[Web page revision data]
--------------------------------
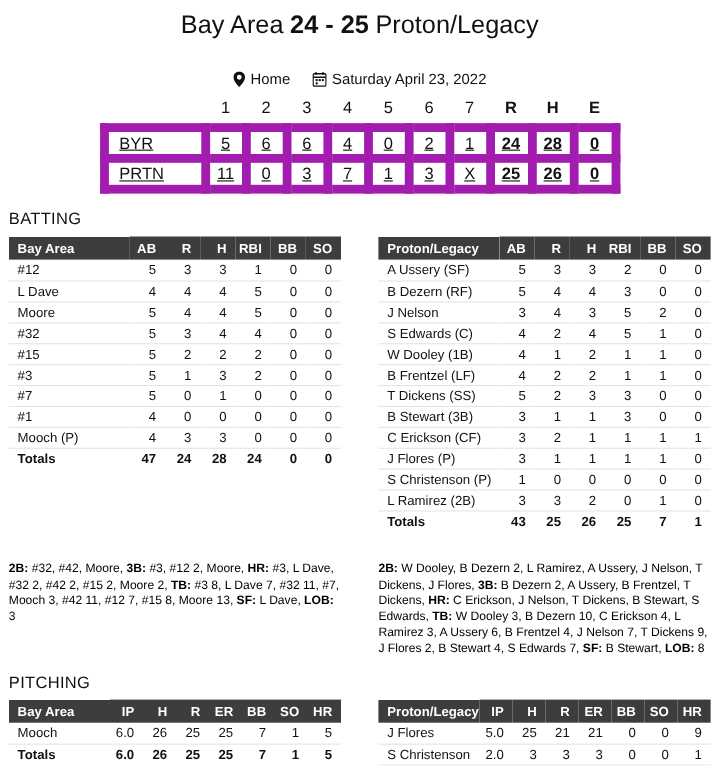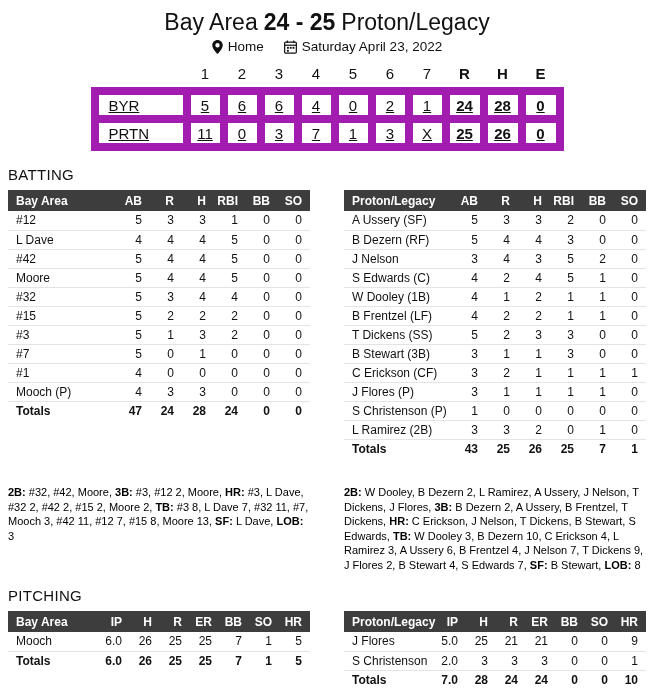--- a/index.html
+++ b/index.html
@@ -5,21 +5,21 @@
   * { box-sizing: border-box; margin: 0; padding: 0; }
   html,body { background:#fff; }
   body {
     width: 654px; height: 696px; overflow: hidden;
     font-family: "Liberation Sans", sans-serif;
     color: #111;
   }
   
   .title { text-align: center; padding-top: 9px; font-size: 23px; }
   .title .score { font-weight: 700; margin: 0 6px; text-align: center; }
-  .meta { display: flex; justify-content: center; align-items: center; gap: 20px; margin-top: 3px; font-size: 13.5px; }
+  .meta { display: flex; justify-content: center; align-items: center; gap: 20px; margin-top: 28px; font-size: 13.5px; }
   .meta .item { display: flex; align-items: center; gap: 5px; }
   
   .linescore-wrap { display: flex; justify-content: center; margin-top: 11px; }
   table.linescore { border-collapse: collapse; font-size: 15px; }
   .linescore th { font-weight: 400; text-align: center; padding: 0 0 5px 0; width: 37px; }
   .linescore th.corner { width: 92px; }
   .linescore th.sum-h { font-weight: 700; width: 38px; }
   .linescore td { border: 8px solid #a21caf; text-align: center; height: 28px; text-decoration: underline; }
   .linescore td.team { text-align: left; padding-left: 10px; }
   .linescore td.sum { font-weight: 700; }
@@ -146,29 +146,20 @@
         <tr class="player-row">
           <td class="name">L Dave</td>
           <td class="num">4</td>
           <td class="num">4</td>
           <td class="num">4</td>
           <td class="num">5</td>
           <td class="num">0</td>
           <td class="num">0</td>
         </tr>
         <tr class="player-row">
-          <td class="name">#42</td>
-          <td class="num">5</td>
-          <td class="num">4</td>
-          <td class="num">4</td>
-          <td class="num">5</td>
-          <td class="num">0</td>
-          <td class="num">0</td>
-        </tr>
-        <tr class="player-row">
           <td class="name">Moore</td>
           <td class="num">5</td>
           <td class="num">4</td>
           <td class="num">4</td>
           <td class="num">5</td>
           <td class="num">0</td>
           <td class="num">0</td>
         </tr>
         <tr class="player-row">
           <td class="name">#32</td>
--------------------------------
## WORK INSTRUCTIONS
Work out how many lines above contain "height"; write only the number.

## YOUR RESPONSE
2